First, non-party 101 Studios, LLC has nothing to do with the causes of action alleged in the FAC, which arise from the allegations that Defendants fraudulently induced Plaintiff to sign an agreement. Second, although the filing indicates a California address for Defendant Styslinger in his role as one of twelve directors, the identified address is not identified as Defendant Styslinger’s “domicile”; instead, the address listed under his name is an office address that is repeated for every one of the 12 directors of 101 Studios LLC and is also identified as the principal place of business for 101 Studios, LLC. (Snyder Decl., Ex. 1.)

 

Finally, and most importantly, Defendant Styslinger’s position as nonresident director of an LLC does not by itself permit the Court to exercise jurisdiction over him.

 

“[J]urisdiction over an employee does not automatically follow from jurisdiction over the corporation which employs him[.]” (Keeton v. Hustler Magazine, Inc. (1984) 465 U.S. 770, 781, fn. 13; see Goehring v.

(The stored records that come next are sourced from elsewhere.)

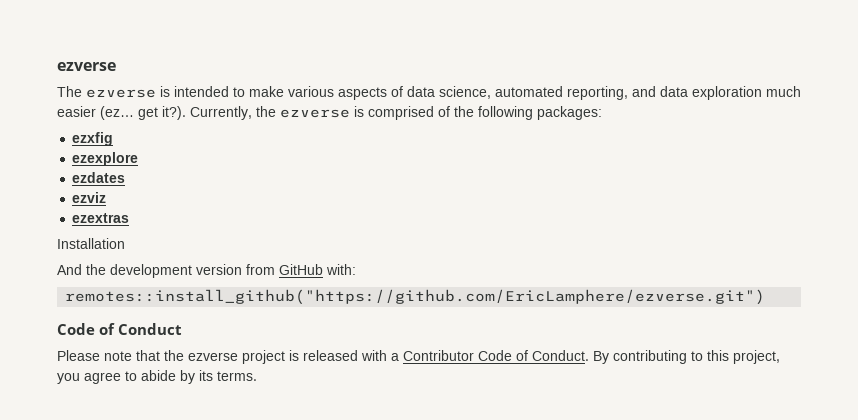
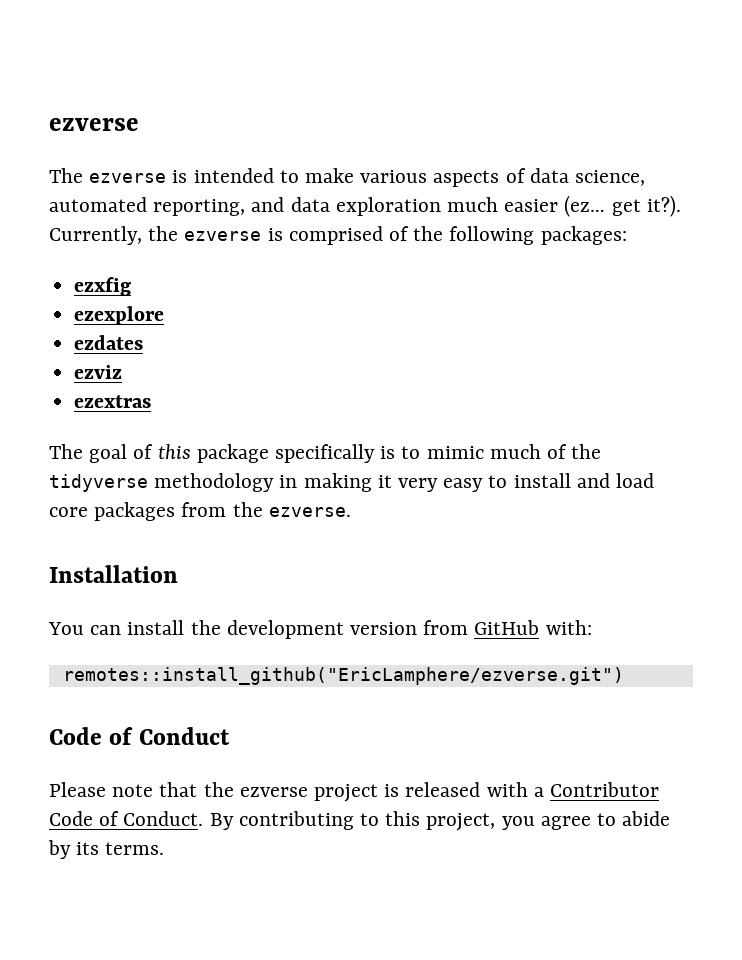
+ The goal of this package specifically is to mimic much of the tidyverse methodology in making it very easy to install and load core packages from the ezverse.
  Installation
- And the development version from GitHub with:
+ You can install the development version from GitHub with:
- remotes::install_github("https://github.com/EricLamphere/ezverse.git")
+ remotes::install_github("EricLamphere/ezverse.git")

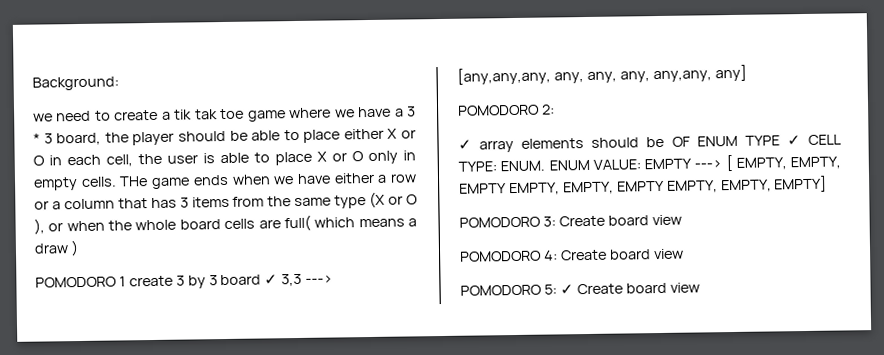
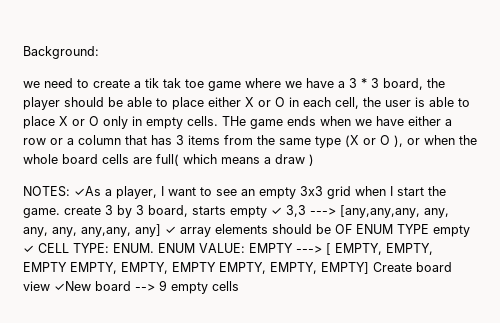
- POMODORO 1 create 3 by 3 board ✓ 3,3 ---> [any,any,any, any, any, any, any,any, any]
- POMODORO 2:
- ✓ array elements should be OF ENUM TYPE ✓ CELL TYPE: ENUM.
+ NOTES: ✓As a player, I want to see an empty 3x3 grid when I start the game. create 3 by 3 board, starts empty ✓ 3,3 ---> [any,any,any, any, any, any, any,any, any] ✓ array elements should be OF ENUM TYPE empty ✓ CELL TYPE: ENUM.
- ENUM VALUE: EMPTY ---> [ EMPTY, EMPTY, EMPTY EMPTY, EMPTY, EMPTY EMPTY, EMPTY, EMPTY]
- POMODORO 3: Create board view
- POMODORO 4: Create board view
- POMODORO 5: ✓ Create board view
+ ENUM VALUE: EMPTY ---> [ EMPTY, EMPTY, EMPTY EMPTY, EMPTY, EMPTY EMPTY, EMPTY, EMPTY] Create board view ✓New board --> 9 empty cells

Superior Court (1998) 62 Cal.App.4th 894, 904 [“jurisdiction over a partnership does not necessarily permit a court to assume jurisdiction over the individual partners”]; Colt Studio, Inc. v. Badpuppy Enterprise (C.D. Cal. 1999) 75 F.Supp.2d 1104, 1111 [“The mere fact that a corporation is subject to local jurisdiction does not necessarily mean its nonresident officers, directors, agents, and employees are suable locally as well.”].)

 

This rule is in keeping with the principle that jurisdiction cannot be vicarious or derivative, but must be established with respect to each prospective nonresident defendant. (See, e.g., Walden v. Fiore (2014) 571 U.S. 277, 284 [the relationship between the defendant and the forum State “must arise out of contacts that the ‘defendant himself’ creates with the forum State”]; Sibley v. Superior Court (1976) 16 Cal.3d 442, 448 [“the purpose of other parties cannot be imputed to petitioner for the purpose of assuming personal jurisdiction over him”]; In re Automobile Antitrust Cases I & II (2005) 135 Cal.App.4th 100, 110 [“The jurisdictional facts shown must pertain to each separate nonresident defendant”].)

 

Here, Plaintiff’s evidence shows nothing more than Defendant Styslinger was one of 12 directors for 101 Studios, LLC. There is no evidence of Defendant Styslinger’s “control of, and direct participation in the alleged activities” of the LLC. (Clarus Transphase Scientific, Inc. v. Q-Ray, Inc. (N.D. Cal., Aug. 16, 2006, No. C 06-3450 JF RS) 2006 WL 2374738, at *3.)[1] Plaintiffs failed to identify any “specific facts, transactions, or conduct” that might give rise to personal jurisdiction.

           

            Accordingly, Plaintiff fails to meet his burden of establishing general jurisdiction or the first two requirements for specific jurisdiction. As Plaintiff failed to meet his burden of establishing the first two requirements for specific jurisdiction, the Court need not address whether exercise of jurisdiction would be fair and reasonable.

           

Conclusion

 

The Court grants Defendant Styslinger’s motion to quash for lack of personal jurisdiction and dismisses him from this case.



[1]           However, as noted above, even this evidence would, alone, be insufficient to extend specific jurisdiction over Defendant Styslinger, where 101 Studios, LLC is a completely unrelated entity with respect to the allegations in the FAC.